As we grope towards a brighter future, we must embrace our cities, and invest in the skills that are central to their success.
Edward Glaeser is a professor of economics at Harvard and director of the Taubman Center for State and Local Government and the Rappaport Institute for Greater Boston, both at Harvard Kennedy School.
Cities are usually seen as negative.
The country regarded as positive.
Whatever your point of view (I prefer cities!), the essential role of urban centers, culture and economics in shaping life, health and progress is simply undeniable. Especially important is the role of dense population centers in creativity and entrepreneurial breakthroughs. Our needs in today's shrinking, complicated, interdependent world argue for more density, for greater proximity.
Edward Glaeser would agree. Consider his evaluation of cities and our future as a nation. Let me hear your reactions.
America’s Revival Begins in its Cities
December 30, 2010
by Edward Glaeser
Boston Globe
Published in the Harvard Kennedy School journal
DURING ECONOMIC downturns, we begin to fear that we are entering a permanent period of decline.

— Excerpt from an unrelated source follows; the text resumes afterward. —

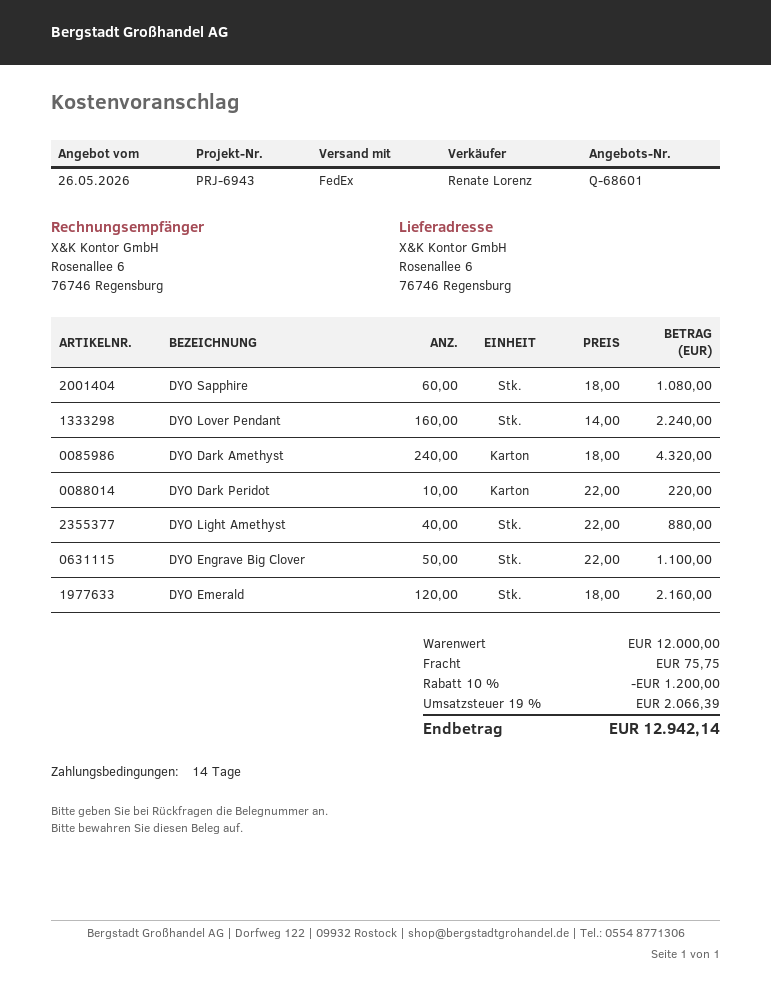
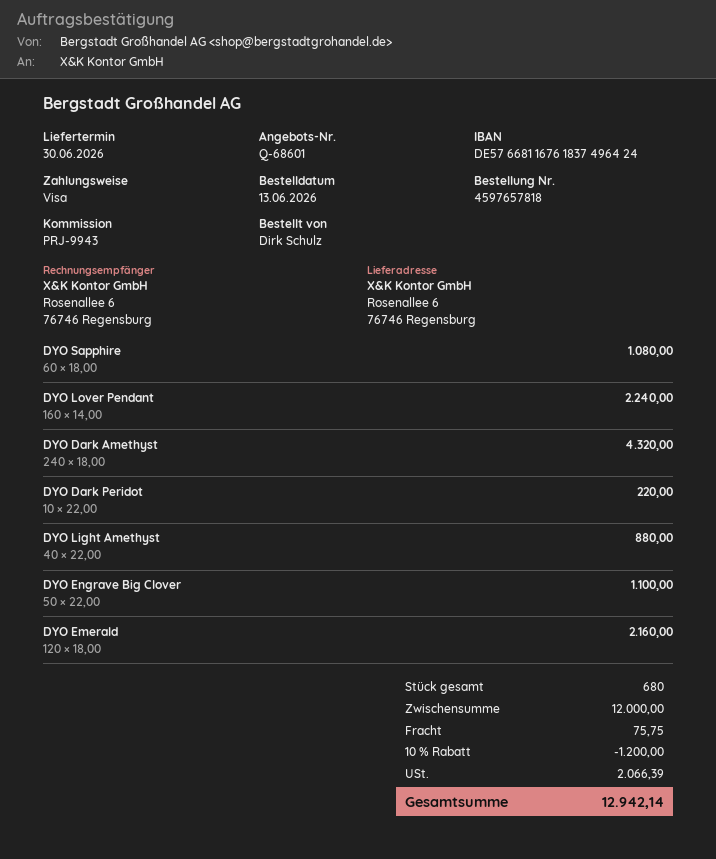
reference: PRJ-6943 -> PRJ-9943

But we can avoid that depressing prospect if we recognize that a revival will not come from federal spending or another building boom. Reinvention requires a new wave of innovation and entrepreneurship, which can emerge from our dense metropolitan areas and their skilled residents. America must stop treating its cities as ugly stepchildren, and should instead cherish them as the engines that power our economy.
America’s 12 largest metropolitan areas collectively produced 37 percent of the country’s output in 2008, the last year with available data. Per capita productivity was particularly high in large, skilled areas such as Boston, where output per person was 39 percent higher than the nation’s metropolitan average. New York and San Francisco enjoy similar per capita productivity advantages. Boston also seems to be moving past the current recession, with an unemployment rate well below the national average of 9.8 percent.
Since 1948, the national unemployment rate has exceeded 9 percent only one other time: the grave 1982 recession. During the 1980s, we looked at Japan and saw an economy that seemed to be surpassing our own. Today, we watch with unease as China surges.
Yet American decline is not inevitable. During the 25 years after 1982, our real gross domestic product increased by 3.3 percent per year, which was also the rate of growth during the quarter century before 1982. Our post-1982 growth involved massive economic restructuring. Manufacturing employment fell by 39 percent from its peak of 19.4 million jobs in 1979. The 1979-2009 manufacturing decline was more than offset by the 126 percent increase in employment in “professional and business services” and the 184 percent increase in education and health jobs.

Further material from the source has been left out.